Of course during the first couple of months I did as much research as I could on GW and made all necessary adjustments/checks (i.e. limit substrate disturbance, avoid cleaning filter, adjust fert regimen, check for ammonia, don't waste time with large WCs, etc.) none of which helped. During this "learning experience" I was able to better diagnose my situation. My problem is a bacterial bloom that turns into GW. Could it be that you have a bacterial bloom as well? I know this because my water is has a white cloudiness/haze the day (sometimes for only hours) before the water starts turning green.

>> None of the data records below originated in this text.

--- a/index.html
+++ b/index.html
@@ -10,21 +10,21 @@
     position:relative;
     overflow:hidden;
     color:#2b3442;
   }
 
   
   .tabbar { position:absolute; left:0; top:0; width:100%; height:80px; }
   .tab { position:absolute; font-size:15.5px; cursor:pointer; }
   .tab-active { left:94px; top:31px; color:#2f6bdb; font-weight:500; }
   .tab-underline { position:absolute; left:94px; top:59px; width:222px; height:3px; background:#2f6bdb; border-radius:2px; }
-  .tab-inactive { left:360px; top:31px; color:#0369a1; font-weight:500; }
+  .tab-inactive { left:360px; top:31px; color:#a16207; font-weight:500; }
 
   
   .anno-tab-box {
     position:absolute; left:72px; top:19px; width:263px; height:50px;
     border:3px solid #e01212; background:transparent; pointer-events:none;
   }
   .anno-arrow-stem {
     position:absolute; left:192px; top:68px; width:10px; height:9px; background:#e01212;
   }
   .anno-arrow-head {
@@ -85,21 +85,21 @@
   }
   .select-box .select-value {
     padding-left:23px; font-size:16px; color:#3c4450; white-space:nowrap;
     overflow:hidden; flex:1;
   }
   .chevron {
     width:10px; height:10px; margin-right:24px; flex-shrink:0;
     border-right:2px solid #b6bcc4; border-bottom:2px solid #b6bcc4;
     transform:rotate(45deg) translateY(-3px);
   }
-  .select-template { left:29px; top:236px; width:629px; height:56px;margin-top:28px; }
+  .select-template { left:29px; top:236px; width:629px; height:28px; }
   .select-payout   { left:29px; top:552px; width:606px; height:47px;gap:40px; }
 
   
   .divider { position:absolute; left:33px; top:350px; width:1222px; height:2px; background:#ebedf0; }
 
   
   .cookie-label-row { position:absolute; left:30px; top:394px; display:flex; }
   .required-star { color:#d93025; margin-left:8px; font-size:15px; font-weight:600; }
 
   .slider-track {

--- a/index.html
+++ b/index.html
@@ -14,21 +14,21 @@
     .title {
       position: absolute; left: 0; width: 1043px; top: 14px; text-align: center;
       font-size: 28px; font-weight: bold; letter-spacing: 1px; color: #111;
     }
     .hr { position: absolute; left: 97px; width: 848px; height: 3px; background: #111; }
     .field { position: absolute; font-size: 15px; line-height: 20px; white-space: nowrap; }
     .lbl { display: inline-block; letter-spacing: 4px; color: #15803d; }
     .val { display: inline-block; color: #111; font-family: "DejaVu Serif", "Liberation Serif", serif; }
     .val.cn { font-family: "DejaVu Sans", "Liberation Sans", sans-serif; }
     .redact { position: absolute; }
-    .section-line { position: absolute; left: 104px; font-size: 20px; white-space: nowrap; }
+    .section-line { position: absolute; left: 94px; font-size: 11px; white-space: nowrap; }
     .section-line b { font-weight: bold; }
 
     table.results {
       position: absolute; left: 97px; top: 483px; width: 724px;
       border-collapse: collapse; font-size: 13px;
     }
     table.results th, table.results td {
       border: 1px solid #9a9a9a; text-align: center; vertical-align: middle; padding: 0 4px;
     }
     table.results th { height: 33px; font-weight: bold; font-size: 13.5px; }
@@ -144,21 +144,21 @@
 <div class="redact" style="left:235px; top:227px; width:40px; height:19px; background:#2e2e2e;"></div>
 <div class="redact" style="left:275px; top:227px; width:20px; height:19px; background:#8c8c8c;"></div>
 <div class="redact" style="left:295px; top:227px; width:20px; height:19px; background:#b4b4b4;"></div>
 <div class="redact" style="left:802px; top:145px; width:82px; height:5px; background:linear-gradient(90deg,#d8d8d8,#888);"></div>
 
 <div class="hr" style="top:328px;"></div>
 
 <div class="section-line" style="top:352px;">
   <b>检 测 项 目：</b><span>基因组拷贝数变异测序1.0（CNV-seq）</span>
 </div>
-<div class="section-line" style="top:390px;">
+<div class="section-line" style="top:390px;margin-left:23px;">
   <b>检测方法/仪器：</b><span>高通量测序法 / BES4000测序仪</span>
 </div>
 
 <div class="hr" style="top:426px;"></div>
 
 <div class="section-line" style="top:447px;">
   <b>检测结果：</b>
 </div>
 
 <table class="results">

I was under the impression that a UV sterilizer will kill bacteria too, but it didn't work so well for me and I've been too lazy to hook it up again (its a pain in the butt and its ugly!). Maybe someone can let us know if a UV sterilizer will really kill a bacterial bloom?

I believe I have narrowed down why I keep getting a bacterial bloom, but I could be way off. I put a layer of sphagnum peat moss under the substrate when I initially set the tank up. I did some major changes to the tank not too long before I started getting GW, which caused some of the gravel to be turned over. What I had originally thought were small chunks of driftwood sitting on top of the gravel I realized were chunks of peat. Ok so I completely forgot about the peat under the substrate and replanted everything. I did my best to clear to top of the substrate of the peat. I honestly have no clue if peat can cause a bacterial bloom, especially since I hear that some people put it in their filter, but I can't think of anything else. Despite the bacterial bloom, my plants have never looked better, and I have little to no algae.

So this long winded post for two simple questions:
Do you have a bacterial bloom or green water? Do you have any additives under your substrate that could be leaching out when you make adjustments to your plants?


----------



## dogdoc (Feb 3, 2006)

Nope, not a single additive under the substrate here. Not even a root tab.

Actually, a couple of months back when I was in the midst of my heated battle (and just before I bought my UV). I completely broke the tank down. Put all the fish in buckets, took out all driftwood etc. Stirred all the substrate up and removed all old roots, debris, and did two complete 100%water changes. I did this thinking that maybe this olds substrate just had too much organic material in it after 3 years and needed a good cleaning.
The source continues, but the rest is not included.